((

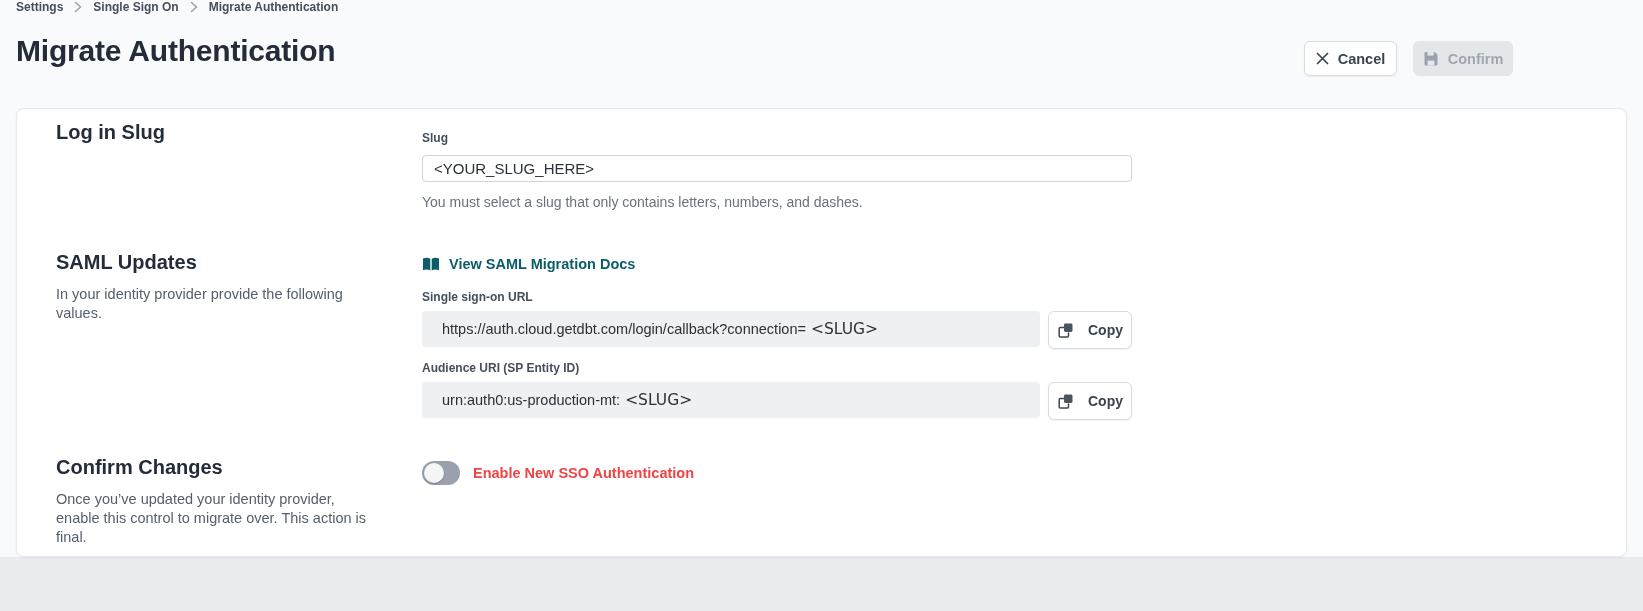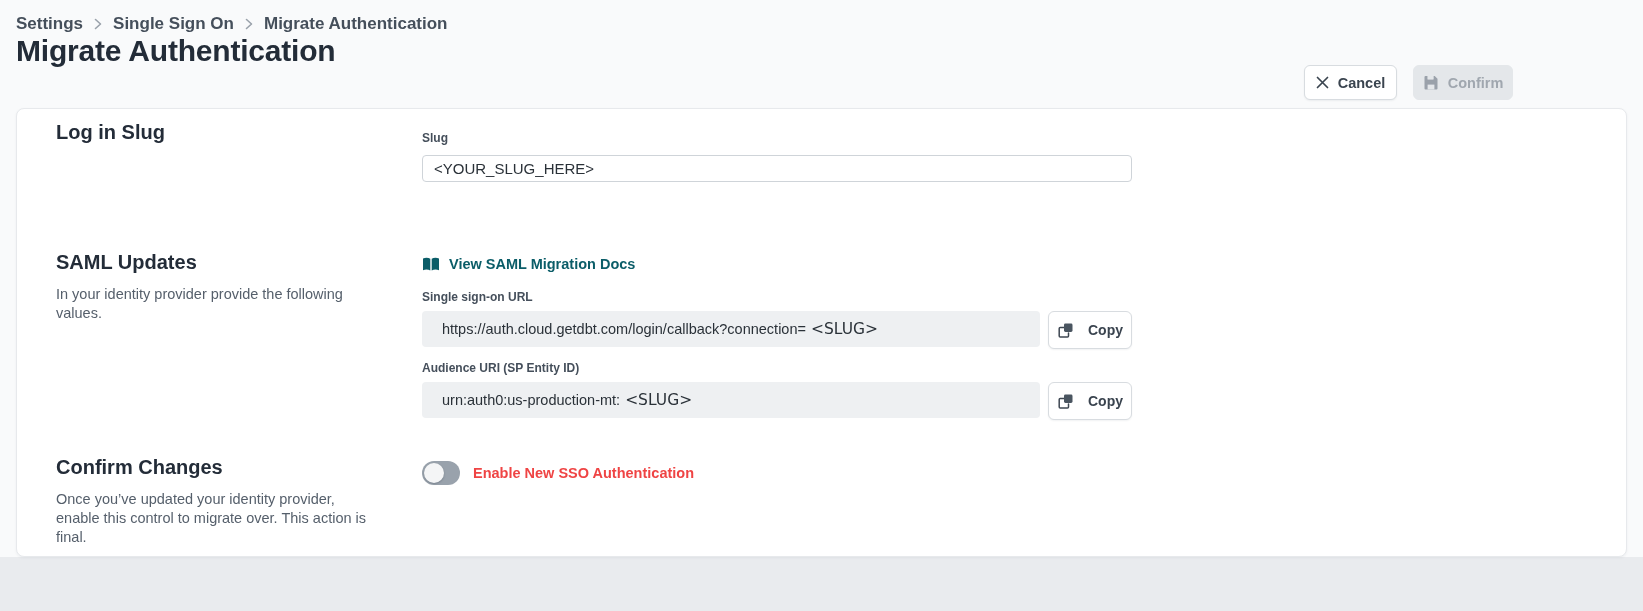--- a/index.html
+++ b/index.html
@@ -10,42 +10,41 @@
     color:#232c38;
     -webkit-font-smoothing:antialiased;
   }
   .page {
     position:relative;
     width:1643px; height:557px;
     background:#f9fafb;
   }
   
   .breadcrumb {
-    position:absolute; left:16px; top:14px;
+    position:absolute; left:16px; top:0;
     display:flex; align-items:center; gap:10px;
-    font-size:17px; font-weight:700; color:#454f5b;
+    font-size:12px; font-weight:700; color:#454f5b;
   }
   .crumb { cursor:pointer; }
   .crumb-sep { display:flex; align-items:center; color:#9aa2ab; }
   .page-title {
     position:absolute; left:16px; top:34px;
     font-size:30px; font-weight:700; color:#232c38;
     letter-spacing:-0.2px;
   }
   .header-actions {
     position:absolute; top:41px; right:130px;
     display:flex; gap:16px;
   }
   .btn {
     display:inline-flex; align-items:center; justify-content:center; gap:9px;
     height:35px; padding:0 21px;
     font-size:14.5px; font-weight:600;
     border-radius:6px; cursor:pointer;
     font-family:"Liberation Sans", sans-serif;
-    margin-top:24px;
   }
   .btn-cancel {
     background:#ffffff; color:#3a444f;
     border:1px solid #d8dce0;
     box-shadow:0 1px 2px rgba(25,35,50,.06);
     width:93px;
   }
   .btn-confirm {
     background:#e4e7ea; color:#a0a7af;
     border:1px solid #e4e7ea;
@@ -174,20 +173,21 @@
       </span>
       <span>Confirm</span>
     </button>
   </div>
 
   <div class="card">
 
     <h2 class="sec-heading" style="top:12px;">Log in Slug</h2>
     <label class="field-label" style="top:22px;">Slug</label>
     <input class="text-input" style="top: 46px;" type="text" value="&lt;YOUR_SLUG_HERE&gt;">
+    <div class="help-text" style="top:85px;">You must select a slug that only contains letters, numbers, and dashes.</div>
 
     <h2 class="sec-heading" style="top:142px;">SAML Updates</h2>
     <div class="sec-desc" style="top:176px; width:330px;">In your identity provider provide the following values.</div>
 
     <div class="docs-link">
       <span class="icon">
         <svg width="18" height="15" viewBox="0 0 18 15">
             <path d="M1 1.5 C3.5 .4 6.5 .6 8.3 1.8 V13.6 C6.5 12.4 3.5 12.2 1 13.2 Z" fill="#0b5d68"></path>
             <path d="M17 1.5 C14.5 .4 11.5 .6 9.7 1.8 V13.6 C11.5 12.4 14.5 12.2 17 13.2 Z" fill="#0b5d68"></path>
           </svg>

))

> [Exercise goal]: Of the lines in the listing, some hold the word "font". Report how many, and only that.

> [Task output]: 6